Matt and Erin
Adoption: Love in action
“We wanted to make a difference and felt that adoption was the single most powerful way to do so,” said Erin Ward, adoptive mother of four foster children. “We went to a few information sessions and realized how enormous the need was and we felt drawn to become involved. The more we learned, the more we were terrified but also felt that this was something we could do.”
Initially foster parents, she and her husband, Matt, adopted one child at age 13, and later a sibling group of three at ages 2, 4 and 8.
“Once we learned how many foster children were waiting to be adopted, and watched all the tear-jerking documentaries and commercials, we were hooked,” she said, emphasizing they did not move forward blindly and took training very seriously. “I think everyone who steps into this world of adopting a foster child has to have a bit of an overactive ‘hopefulness’ gland because after all the stories you hear in the training, you would have to be nuts to move forward without a bit of delusional optimism.”

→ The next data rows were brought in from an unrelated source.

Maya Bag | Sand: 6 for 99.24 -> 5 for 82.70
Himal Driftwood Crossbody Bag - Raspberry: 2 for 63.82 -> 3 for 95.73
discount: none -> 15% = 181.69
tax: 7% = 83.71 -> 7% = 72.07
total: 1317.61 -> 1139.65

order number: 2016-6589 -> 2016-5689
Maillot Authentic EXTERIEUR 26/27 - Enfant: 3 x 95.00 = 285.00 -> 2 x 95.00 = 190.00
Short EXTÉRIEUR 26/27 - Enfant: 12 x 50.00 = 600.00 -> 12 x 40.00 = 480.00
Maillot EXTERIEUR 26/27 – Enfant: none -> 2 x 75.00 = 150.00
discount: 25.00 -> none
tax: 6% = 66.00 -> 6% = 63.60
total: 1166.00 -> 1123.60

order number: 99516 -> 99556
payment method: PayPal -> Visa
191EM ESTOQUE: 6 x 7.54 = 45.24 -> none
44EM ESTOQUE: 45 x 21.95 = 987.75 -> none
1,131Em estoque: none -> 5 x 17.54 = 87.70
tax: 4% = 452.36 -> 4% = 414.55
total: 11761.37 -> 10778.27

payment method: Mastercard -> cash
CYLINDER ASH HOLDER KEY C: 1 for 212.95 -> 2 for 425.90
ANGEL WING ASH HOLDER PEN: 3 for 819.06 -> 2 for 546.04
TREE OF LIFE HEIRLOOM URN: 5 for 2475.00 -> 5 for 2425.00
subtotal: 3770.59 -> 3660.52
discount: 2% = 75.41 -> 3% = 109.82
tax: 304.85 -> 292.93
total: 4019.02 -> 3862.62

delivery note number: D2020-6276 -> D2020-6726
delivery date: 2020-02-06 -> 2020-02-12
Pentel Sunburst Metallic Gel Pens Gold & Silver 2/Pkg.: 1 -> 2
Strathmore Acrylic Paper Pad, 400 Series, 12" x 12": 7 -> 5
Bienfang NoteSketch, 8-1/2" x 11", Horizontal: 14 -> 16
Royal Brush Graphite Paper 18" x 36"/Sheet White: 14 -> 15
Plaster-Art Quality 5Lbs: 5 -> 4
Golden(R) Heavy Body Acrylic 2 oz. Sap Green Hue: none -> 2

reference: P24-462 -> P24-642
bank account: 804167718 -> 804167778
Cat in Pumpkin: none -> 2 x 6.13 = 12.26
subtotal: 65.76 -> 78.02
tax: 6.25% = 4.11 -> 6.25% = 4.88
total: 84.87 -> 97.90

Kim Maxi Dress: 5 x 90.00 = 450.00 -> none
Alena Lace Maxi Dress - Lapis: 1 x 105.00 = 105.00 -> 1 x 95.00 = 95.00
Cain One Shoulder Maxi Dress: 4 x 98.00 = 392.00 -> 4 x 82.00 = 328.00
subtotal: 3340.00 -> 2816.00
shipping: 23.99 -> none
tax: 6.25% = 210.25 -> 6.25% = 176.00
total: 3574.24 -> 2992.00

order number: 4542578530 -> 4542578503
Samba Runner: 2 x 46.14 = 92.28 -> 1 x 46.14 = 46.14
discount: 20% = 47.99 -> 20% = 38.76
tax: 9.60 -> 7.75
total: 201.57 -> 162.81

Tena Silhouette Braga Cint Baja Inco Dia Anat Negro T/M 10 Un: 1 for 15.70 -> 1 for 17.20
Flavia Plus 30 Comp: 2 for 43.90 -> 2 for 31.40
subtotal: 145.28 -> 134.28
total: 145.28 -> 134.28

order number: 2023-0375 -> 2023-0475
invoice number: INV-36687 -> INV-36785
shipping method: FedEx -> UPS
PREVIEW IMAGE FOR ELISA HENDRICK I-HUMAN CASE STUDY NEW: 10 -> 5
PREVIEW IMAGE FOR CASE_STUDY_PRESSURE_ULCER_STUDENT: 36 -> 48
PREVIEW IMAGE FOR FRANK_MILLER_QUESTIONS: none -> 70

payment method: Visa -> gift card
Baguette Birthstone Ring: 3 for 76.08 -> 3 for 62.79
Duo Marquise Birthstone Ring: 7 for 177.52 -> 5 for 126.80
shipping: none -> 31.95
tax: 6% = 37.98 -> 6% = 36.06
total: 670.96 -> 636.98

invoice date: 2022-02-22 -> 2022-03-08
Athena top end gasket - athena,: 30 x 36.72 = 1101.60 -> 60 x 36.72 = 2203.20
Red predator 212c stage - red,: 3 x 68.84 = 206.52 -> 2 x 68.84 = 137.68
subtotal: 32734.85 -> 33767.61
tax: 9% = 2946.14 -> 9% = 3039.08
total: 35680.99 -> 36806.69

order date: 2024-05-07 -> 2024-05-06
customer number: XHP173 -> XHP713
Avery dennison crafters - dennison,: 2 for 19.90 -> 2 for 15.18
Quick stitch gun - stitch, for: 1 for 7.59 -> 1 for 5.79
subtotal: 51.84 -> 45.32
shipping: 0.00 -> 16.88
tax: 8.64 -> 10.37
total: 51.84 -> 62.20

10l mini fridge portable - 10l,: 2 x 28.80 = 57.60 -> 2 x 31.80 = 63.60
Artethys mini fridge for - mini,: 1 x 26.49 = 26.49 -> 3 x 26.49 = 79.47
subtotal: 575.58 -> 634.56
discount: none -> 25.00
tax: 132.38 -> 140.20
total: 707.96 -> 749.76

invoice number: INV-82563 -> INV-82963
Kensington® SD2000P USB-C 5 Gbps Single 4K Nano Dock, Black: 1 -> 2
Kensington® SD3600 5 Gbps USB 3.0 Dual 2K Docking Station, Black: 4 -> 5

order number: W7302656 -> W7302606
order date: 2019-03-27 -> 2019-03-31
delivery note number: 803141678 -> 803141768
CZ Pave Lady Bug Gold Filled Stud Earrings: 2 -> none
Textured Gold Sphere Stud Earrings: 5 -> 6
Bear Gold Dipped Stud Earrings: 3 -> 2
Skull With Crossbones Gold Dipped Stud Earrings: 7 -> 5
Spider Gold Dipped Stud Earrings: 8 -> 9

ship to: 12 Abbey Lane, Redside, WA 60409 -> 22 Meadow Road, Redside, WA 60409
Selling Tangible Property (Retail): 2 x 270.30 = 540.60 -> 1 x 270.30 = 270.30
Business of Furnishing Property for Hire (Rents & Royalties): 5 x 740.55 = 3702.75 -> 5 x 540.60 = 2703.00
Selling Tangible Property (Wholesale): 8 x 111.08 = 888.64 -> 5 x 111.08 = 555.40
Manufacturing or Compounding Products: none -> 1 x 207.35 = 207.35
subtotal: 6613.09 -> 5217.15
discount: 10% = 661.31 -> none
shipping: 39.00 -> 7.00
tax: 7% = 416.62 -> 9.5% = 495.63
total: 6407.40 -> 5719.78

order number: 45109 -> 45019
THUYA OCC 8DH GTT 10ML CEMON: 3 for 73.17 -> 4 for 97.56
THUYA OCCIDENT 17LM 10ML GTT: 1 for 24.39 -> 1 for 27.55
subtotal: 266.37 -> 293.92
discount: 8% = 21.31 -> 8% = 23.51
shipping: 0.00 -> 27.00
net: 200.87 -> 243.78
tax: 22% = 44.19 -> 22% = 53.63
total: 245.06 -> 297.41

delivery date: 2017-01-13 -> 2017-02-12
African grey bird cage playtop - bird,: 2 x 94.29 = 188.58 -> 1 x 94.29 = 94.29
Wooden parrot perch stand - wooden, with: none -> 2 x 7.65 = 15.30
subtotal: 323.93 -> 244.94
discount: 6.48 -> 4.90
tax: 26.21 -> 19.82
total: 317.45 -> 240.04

Ward describes her children as strong, scrappy and resourceful, all with very different personalities. While she noted they sometimes behave in very unlikeable ways and have serious issues that they were not aware of when they adopted them, that hasn’t deterred them. She and her husband have been vulnerable, angry and hurt by their children but they love them and will never give up on them, she stressed.
“Adoption is love in action,” she said. “Love is hard, love is showing up, love is taking that next step forward even though your children may be physically pushing you back. Love is defending behavior you don’t like or understand to a teacher with a misaligned sense of justice, love is re-toilet training a child whose trauma has destroyed so much of his sense of value, he simply no longer cares. One day, maybe a week, a month, a year in, you will have the drop-in-your-stomach-that-makes-you-want-to-throw-up realization that you love these human beings with every fiber of your being, and their life will have changed because they have experienced love, actual love.”
She and her husband are advocates for their children, and work with multiple therapists, teachers and others to get them the help they need.
While stressed at times, Ward says, the joys of raising children have balanced that out. Seeing a child rage for hours to now managing his passionate emotions, seeing a child struggle academically to making the B honor roll, seeing a child exceeding well beyond what was initially expected of him, seeing a child show great empathy for animals and people, seeing a child develop early into a social advocate and bringing joy to others with his humor – all of these bring happiness in parenting, according to Ward.
Ward says her world has changed radically since she became an adoptive parent. “While the changes were not always easy, I can look back and say I am exactly where I should be. I know that my husband and I can make it through anything, literally, anything,” she said. “Knowing everything I know, I would do it all again. These human beings are worth it and their love has given my life a purpose and mission. I love them.”
For those considering adopting children from the foster care system, she has some suggestions.
- Take your time, learn all you can.
- Continue to go to trainings even after you finalize adoption.
- Schedule a date night before your child comes into your home to talk through and ensure you can adopt successfully.
- Don’t beg friends to love your child or get behind you on this, if they can’t; they won’t and you will find others who do and will, or at least ones who will love you enough to be patient and tolerant of this new person in your life; let these friends know how grateful you are.
- Trust your gut, don’t take on the hardest, scariest case because you feel pity; this will be your reality; children deserve your honesty with yourself so that you can be honest with them and can deal with what they may be dealing with, and stay.
- Be realistic with your expectations but know your limits.
- Exchange details and contact information with people in the adoption community now; once you adopt, your window on the world will narrow for a bit and it can be helpful to have a person to call who can listen without needing 30 minutes of pretext in order to understand what you are feeling.